If it depended on someone, it would be the hand that recognises and lies, shelters and destroys, snatches away and offers, reveals and hides.

There is an archive in which an infinite number of small stones, practically indistinguishable shards, are deposited. Their telluric origin reduces them to an extensive grisaille. They rest in neatly separated rows. On metal shelves that resonate with the slightest shake, in a tinkling whispered by a choir that resists lethargy. Their arrangement does not follow an index: each stone has its corresponding image, hanging over it. The image, a plastic-covered photograph, reveals the origin of each rocky fragment.

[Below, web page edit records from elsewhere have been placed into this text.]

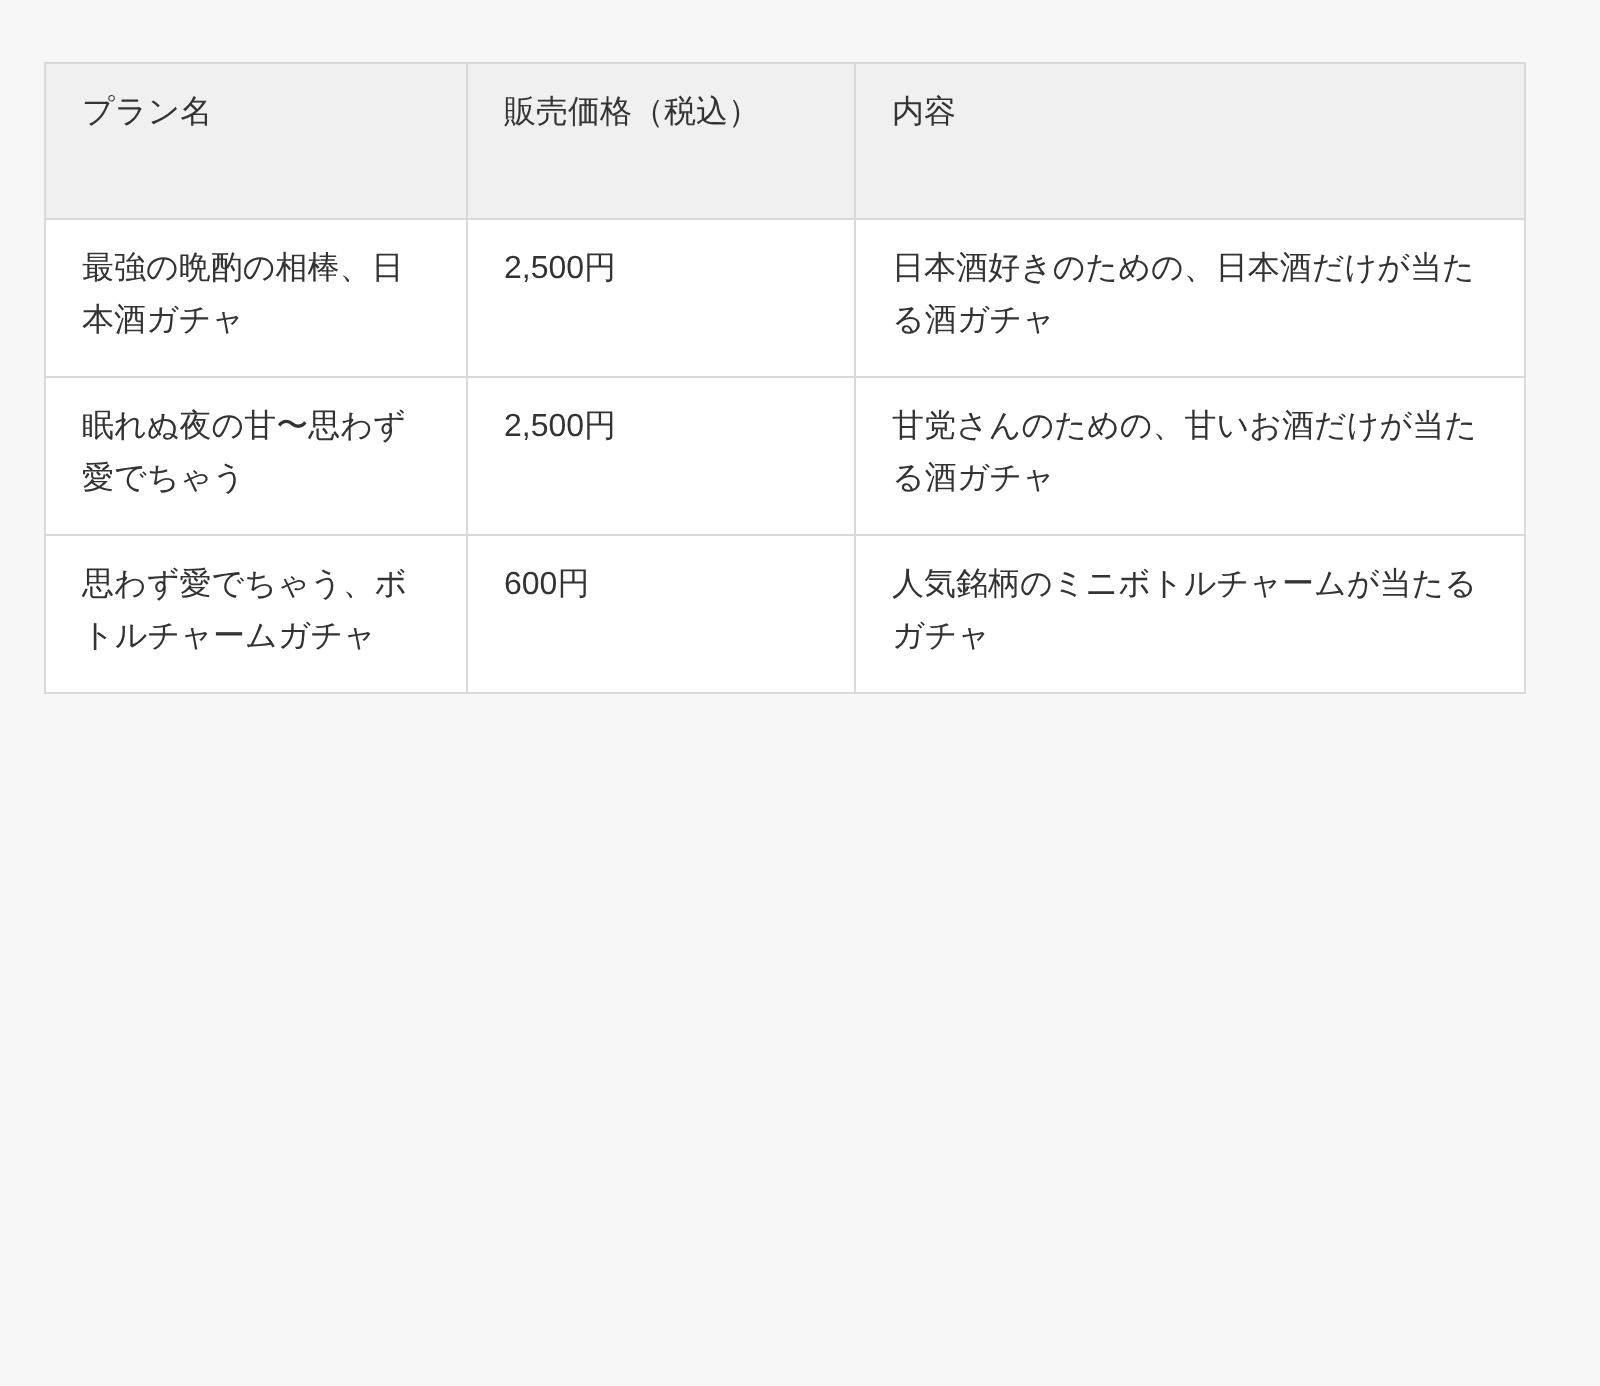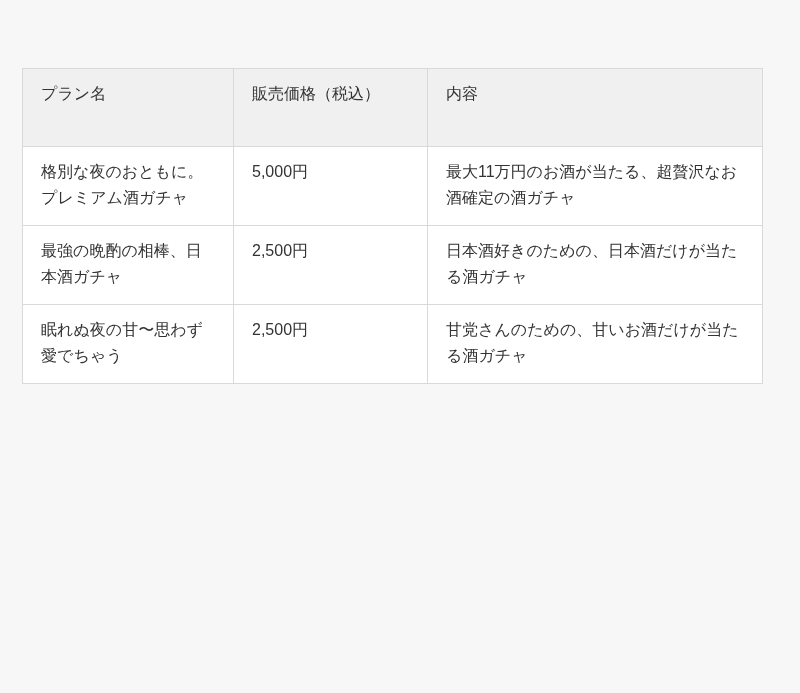"プラン名" table.plans { margin-top: 37px -> none }
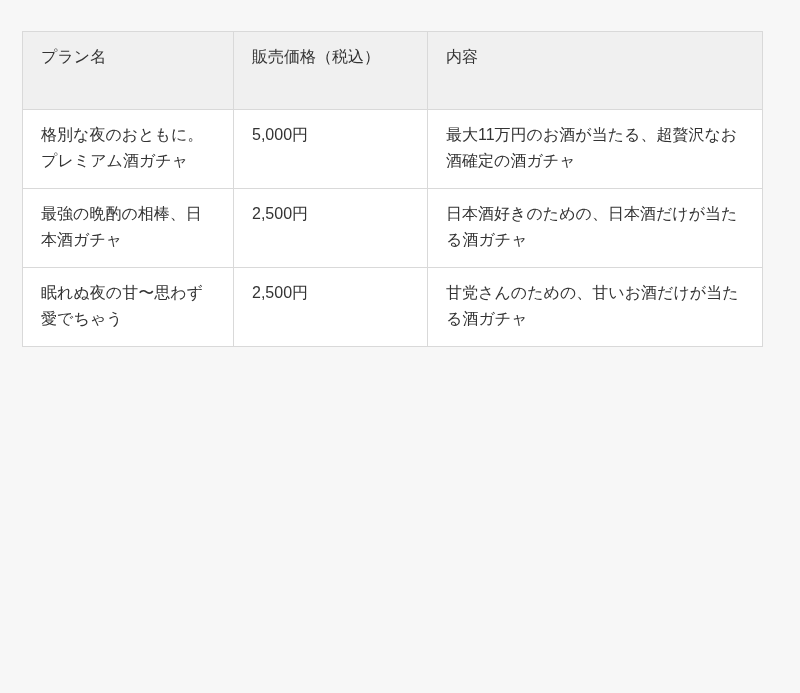"格別な夜のおともに。プレミアム酒ガチャ" tr { html: <tr> <td>格別な夜のおともに。プレミアム酒ガチャ</td> <td>5,000円</td> <td>最大11万円のお酒が当たる、超贅沢なお酒確定の酒ガチャ</td> </tr> -> none }
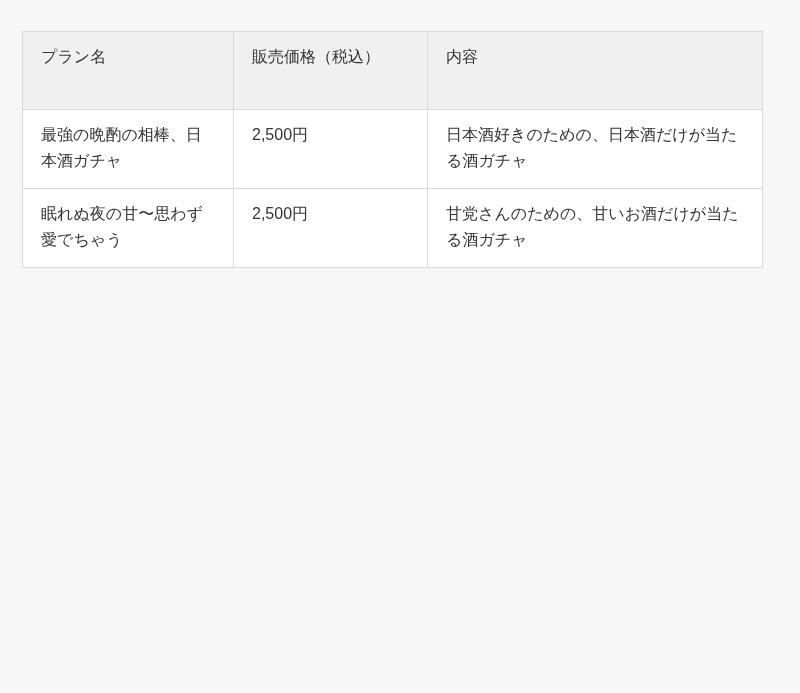"思わず愛でちゃう、ボトルチャームガチャ" tr { html: none -> <tr> <td>思わず愛でちゃう、ボトルチャームガチャ</td> <td>600円</td> <td>人気銘柄のミニボトルチャームが当たるガチャ</td> </tr> }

The swarm of snapshots includes images of statues torn down amid exultant joy (no one celebrates a death like that unless it is the death of a vanquished enemy); there are dismembered and abandoned monuments, bodiless heads and headless bodies. Scattered pieces of limestone and diorite. Concrete, marbles and granites. There are other types of images, too: photos of raised hands holding stones. Each stone fits the palm of the hand, examines it and merges in its destiny. It is the moment before being thrown at that statue which has not yet succumbed. Never has there been such confidence and ingenuity in a single gesture.

The stone hits the statue and produces a shard: another fragment. An accomplice in the end of one image and the birth of another. You could say that the two stones are one, though in different times, run through by a blow.

A stone that is seed and fruit (or the botany of revolution).